[BioRuby] [GSoC][NeXML and RDF API] Sequences( doubts )

Pjotr Prins pjotr.public14 at thebird.nl
Sat Jul 3 10:43:32 EDT 2010


On Sat, Jul 03, 2010 at 04:43:43PM +0530, Anurag Priyam wrote:
> This is going to be a long mail.
> 
> NeXML's characters tag serves as a storage block for sequences. Sequences
> can be described in NeXML in two ways, raw( with the seq tag ) and granular(
> with the cell tags ). NeXML offers six kind of sequences :
> 1. Protein( AA )
> 2. DNA
> 3. RNA
> 4. Restriction
> 5. Standard
> 6. Continuous

How do these sequences differ? In name only? Can you store them as
tuples:

(:dna,sequence)
(:rna,sequence)
(:re,sequence)
etc.

You could argue for a new SequenceType object. To store type +
sequence.

> As of now, the NeXML parser just returns the sequence as a string. It should
> return Bio::Sequence. BioRuby already has classes to work with AA and NA
> sequences.
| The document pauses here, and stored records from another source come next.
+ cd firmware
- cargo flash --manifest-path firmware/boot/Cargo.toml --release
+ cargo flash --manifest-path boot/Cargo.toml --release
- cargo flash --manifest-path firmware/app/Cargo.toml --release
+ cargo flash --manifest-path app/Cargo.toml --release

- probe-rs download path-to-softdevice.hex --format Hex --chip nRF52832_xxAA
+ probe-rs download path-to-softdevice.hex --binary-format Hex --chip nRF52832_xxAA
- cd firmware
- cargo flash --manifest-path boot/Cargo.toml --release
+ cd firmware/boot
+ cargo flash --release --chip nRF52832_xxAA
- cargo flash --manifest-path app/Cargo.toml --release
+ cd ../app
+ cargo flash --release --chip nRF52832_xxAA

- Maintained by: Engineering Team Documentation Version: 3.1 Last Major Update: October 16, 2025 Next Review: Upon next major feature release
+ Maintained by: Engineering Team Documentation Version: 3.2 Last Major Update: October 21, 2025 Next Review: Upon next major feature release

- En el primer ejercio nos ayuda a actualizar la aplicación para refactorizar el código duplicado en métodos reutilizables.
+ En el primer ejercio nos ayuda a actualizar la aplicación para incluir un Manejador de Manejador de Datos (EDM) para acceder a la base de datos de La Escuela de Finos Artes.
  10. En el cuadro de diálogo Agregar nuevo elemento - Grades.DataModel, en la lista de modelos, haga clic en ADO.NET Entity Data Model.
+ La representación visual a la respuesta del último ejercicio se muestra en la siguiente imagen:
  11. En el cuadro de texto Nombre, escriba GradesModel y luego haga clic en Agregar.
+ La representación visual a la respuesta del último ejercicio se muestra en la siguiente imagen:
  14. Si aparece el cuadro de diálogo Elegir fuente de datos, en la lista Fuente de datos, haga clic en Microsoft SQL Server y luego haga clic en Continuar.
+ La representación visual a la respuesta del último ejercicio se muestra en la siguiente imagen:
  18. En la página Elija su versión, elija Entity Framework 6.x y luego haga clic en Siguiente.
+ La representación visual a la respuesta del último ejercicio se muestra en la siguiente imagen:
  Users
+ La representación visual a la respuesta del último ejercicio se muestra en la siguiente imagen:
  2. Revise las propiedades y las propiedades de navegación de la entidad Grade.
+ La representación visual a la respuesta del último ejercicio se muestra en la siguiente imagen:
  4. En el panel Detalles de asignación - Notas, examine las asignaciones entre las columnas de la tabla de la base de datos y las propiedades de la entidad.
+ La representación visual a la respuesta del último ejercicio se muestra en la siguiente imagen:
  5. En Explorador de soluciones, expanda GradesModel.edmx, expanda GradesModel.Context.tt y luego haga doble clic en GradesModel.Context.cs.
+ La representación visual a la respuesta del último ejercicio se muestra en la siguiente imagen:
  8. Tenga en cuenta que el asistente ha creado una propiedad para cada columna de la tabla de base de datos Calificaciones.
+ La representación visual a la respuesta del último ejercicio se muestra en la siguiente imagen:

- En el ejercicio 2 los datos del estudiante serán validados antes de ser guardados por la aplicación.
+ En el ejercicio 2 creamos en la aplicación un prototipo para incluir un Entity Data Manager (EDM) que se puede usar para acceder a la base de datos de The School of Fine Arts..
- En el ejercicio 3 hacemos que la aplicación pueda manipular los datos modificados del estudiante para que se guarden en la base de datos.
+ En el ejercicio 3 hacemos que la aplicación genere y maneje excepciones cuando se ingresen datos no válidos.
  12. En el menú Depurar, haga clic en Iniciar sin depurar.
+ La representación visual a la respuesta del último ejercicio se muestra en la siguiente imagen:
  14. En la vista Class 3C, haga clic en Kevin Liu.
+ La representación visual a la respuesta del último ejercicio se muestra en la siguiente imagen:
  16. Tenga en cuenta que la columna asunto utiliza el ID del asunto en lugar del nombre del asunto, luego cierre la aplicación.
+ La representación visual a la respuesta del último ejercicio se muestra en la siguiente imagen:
I was thinking of adding classes to represent Restriction,
> Standard and Continuous sequences. Should I work on adding support for these
> as a core BioRuby classes or just as a part of NeXML lib? I will have to
> adapt Bio::Sequence class to recognize the new sequences.

I think your library needs to return the simplest type possible. Even
in standard Ruby containers (even simpler than BioRuby's types). That
makes for the most flexible implementation for others to use.
BioRuby's types may change in the future too - I am working on that.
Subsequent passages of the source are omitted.